Because the state switched testing programs in 1998, it will lose the trend lines established in 1992 that many educators and policymakers expected to carry through the 20-year quest to improve student achievement. And when testing programs are reworked, or sometimes just tinkered with, they lose the ability to make direct comparisons with student achievement over time—a situation that every state with a testing and accountability program will likely face if it keeps its programs updated.
"People like me thought it would stay the same for 20 years, but that was naive," said Robert F. Sexton, the executive director of the Prichard Committee for Academic Excellence, a Lexington-based backer of Kentucky's school improvement efforts. "I don't think anybody thought of the nuances and the ins and outs over a 20-year period."

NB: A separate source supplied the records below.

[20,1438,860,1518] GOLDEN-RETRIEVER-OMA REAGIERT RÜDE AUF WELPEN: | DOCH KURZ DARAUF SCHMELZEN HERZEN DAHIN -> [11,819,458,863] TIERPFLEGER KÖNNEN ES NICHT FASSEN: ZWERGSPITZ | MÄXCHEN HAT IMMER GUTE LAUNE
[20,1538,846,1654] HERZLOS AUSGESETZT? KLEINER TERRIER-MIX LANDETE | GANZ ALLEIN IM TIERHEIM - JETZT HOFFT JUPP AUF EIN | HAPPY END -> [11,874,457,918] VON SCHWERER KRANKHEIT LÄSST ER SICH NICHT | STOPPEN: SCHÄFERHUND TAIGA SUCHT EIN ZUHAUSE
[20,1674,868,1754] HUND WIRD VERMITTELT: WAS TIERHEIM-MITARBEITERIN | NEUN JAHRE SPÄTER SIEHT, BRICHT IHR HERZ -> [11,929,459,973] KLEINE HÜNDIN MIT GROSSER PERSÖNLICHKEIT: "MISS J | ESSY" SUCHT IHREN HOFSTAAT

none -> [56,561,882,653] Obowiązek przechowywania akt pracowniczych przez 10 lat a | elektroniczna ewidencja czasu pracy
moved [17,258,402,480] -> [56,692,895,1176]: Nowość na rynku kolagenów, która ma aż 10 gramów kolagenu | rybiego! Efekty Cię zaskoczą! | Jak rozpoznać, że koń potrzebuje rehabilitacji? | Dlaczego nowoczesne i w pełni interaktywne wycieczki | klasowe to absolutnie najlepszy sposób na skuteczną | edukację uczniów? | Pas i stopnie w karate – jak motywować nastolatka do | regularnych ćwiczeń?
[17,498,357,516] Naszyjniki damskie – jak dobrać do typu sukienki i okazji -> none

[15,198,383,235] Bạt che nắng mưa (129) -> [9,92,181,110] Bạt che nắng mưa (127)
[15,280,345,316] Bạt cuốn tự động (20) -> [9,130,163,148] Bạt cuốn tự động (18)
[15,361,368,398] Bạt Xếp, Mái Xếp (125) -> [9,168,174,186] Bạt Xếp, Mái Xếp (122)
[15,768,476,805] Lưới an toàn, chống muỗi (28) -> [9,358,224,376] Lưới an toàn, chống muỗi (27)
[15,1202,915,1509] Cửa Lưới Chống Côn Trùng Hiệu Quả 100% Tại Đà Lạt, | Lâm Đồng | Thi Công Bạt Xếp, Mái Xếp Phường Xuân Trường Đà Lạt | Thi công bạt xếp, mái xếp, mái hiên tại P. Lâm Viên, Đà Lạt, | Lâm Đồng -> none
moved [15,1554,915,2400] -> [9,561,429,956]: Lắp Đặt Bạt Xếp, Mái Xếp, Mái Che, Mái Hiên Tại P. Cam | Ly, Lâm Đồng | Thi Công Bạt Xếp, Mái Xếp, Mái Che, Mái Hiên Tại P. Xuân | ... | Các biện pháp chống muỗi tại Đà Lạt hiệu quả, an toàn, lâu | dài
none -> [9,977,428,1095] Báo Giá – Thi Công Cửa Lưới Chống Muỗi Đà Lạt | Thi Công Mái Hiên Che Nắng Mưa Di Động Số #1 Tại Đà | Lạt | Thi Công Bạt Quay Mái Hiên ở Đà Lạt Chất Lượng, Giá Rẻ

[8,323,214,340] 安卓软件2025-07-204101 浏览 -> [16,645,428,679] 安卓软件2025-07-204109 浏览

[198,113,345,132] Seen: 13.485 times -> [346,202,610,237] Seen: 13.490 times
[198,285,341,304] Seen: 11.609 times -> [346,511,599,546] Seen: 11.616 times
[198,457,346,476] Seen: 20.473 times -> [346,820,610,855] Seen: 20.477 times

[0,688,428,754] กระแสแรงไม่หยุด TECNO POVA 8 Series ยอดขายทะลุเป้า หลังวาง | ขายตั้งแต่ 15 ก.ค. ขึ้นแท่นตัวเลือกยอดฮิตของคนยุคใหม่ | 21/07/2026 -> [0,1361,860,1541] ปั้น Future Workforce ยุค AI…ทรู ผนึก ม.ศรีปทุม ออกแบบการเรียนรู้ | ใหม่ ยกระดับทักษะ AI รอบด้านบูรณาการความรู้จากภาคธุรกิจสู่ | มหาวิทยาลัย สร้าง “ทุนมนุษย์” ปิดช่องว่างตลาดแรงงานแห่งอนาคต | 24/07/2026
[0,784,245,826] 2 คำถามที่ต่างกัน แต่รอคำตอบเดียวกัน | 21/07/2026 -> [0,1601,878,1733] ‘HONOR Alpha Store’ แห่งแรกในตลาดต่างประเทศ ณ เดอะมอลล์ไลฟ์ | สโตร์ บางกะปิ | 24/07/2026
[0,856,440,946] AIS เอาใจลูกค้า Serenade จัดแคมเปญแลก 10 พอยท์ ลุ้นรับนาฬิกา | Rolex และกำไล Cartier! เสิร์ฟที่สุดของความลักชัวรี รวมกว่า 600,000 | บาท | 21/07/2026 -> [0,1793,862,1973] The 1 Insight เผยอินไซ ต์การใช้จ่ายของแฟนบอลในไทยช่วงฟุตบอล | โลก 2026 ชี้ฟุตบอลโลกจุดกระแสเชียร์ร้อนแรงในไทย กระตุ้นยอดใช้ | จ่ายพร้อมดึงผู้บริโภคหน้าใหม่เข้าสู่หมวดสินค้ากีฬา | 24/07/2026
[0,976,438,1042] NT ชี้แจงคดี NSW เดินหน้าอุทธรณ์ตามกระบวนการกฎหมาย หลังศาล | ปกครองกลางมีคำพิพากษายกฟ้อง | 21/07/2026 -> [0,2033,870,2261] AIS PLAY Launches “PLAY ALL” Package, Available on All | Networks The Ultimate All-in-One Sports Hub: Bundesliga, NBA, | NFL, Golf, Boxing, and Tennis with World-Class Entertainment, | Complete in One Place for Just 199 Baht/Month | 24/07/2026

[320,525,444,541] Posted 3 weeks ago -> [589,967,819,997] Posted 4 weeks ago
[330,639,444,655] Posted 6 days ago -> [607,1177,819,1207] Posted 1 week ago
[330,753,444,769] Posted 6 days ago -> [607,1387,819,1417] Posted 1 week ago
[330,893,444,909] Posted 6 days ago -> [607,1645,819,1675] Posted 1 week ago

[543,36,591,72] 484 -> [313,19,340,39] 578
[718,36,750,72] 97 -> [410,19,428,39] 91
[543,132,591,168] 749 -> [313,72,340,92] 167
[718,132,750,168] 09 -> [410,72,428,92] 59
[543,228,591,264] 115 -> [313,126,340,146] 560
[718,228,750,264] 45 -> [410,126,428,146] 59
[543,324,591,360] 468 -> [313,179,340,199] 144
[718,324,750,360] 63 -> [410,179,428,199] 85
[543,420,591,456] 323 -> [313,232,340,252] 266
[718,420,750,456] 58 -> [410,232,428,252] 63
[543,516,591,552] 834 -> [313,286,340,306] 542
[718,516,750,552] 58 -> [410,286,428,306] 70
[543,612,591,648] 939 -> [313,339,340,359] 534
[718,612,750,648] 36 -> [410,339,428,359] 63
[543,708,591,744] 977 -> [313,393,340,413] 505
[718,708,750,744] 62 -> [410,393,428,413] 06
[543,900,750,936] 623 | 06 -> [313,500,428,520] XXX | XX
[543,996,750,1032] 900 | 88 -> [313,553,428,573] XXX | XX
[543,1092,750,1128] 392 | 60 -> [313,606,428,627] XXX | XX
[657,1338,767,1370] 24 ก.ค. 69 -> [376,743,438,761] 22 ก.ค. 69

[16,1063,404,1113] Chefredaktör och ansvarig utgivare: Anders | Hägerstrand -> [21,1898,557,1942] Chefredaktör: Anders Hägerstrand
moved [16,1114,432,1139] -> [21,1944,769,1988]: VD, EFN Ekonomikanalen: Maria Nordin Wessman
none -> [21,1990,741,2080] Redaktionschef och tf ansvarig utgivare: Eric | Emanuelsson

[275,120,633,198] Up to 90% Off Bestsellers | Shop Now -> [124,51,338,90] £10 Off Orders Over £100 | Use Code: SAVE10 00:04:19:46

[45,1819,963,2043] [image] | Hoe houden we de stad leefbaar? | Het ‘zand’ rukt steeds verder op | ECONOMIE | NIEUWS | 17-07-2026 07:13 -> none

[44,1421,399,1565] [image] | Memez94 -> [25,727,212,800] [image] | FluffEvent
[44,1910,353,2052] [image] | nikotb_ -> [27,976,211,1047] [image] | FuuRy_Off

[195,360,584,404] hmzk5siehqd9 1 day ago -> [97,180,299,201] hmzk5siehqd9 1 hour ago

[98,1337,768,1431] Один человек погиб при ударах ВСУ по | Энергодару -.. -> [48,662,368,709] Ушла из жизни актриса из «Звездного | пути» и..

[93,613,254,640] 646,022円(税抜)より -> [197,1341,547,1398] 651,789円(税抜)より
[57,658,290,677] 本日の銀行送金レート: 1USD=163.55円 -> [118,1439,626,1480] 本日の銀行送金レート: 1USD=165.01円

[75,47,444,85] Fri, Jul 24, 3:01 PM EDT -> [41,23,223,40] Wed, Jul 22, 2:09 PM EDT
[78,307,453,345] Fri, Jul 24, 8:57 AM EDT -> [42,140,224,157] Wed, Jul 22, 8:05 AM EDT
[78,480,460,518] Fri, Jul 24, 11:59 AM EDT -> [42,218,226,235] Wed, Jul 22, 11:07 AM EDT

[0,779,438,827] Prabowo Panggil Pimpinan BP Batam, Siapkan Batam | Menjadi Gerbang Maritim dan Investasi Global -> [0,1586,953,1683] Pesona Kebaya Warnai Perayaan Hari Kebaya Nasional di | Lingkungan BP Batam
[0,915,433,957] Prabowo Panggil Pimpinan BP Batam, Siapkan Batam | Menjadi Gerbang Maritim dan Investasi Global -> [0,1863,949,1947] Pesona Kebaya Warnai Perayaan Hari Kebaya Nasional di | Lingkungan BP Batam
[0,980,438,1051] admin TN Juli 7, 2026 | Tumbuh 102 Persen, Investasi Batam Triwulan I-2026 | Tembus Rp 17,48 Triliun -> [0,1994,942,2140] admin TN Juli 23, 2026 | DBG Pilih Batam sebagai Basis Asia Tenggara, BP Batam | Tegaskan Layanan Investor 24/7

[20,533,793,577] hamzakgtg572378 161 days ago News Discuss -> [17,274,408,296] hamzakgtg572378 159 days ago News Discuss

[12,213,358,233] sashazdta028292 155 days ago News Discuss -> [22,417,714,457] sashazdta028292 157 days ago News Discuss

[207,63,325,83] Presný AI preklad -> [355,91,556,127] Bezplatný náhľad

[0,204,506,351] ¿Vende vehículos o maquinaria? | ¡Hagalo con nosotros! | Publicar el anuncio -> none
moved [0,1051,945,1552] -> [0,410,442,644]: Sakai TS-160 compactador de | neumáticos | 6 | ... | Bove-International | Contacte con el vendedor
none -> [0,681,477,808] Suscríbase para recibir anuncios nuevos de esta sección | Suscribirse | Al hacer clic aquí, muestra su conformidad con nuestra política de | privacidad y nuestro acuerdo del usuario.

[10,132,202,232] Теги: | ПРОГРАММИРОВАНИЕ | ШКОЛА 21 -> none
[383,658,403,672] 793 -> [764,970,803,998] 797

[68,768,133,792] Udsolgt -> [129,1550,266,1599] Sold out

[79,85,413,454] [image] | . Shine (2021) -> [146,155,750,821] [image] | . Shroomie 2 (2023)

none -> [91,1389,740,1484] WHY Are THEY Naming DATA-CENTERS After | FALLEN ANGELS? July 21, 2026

Comparing test scores from one test to another is like comparing race times on different marathon courses.
That's just what Kentucky did. The new testing program started assessing students' skills in some subjects at different grade levels. What's more, the new program de-emphasizes so-called performance questions, such as writing essays and showing mathematical reasoning step by step, which are hard to compare from one test to another.
New standards are being written for the new tests. Since 1998, though, the state has used the performance standards from the old test for its accountability system as an interim measure.
State officials in Indiana, New York, and Ohio are learning a lesson similar to Kentucky's as they begin to modify their own testing programs and the standards that outline how students should perform. While neither Indiana nor Ohio is overhauling its testing system as Kentucky did, both are adding new subjects and changing the grade levels at which they test. Consequently, they will be forced to re-evaluate their standards and find ways to connect student achievement from one testing system to another.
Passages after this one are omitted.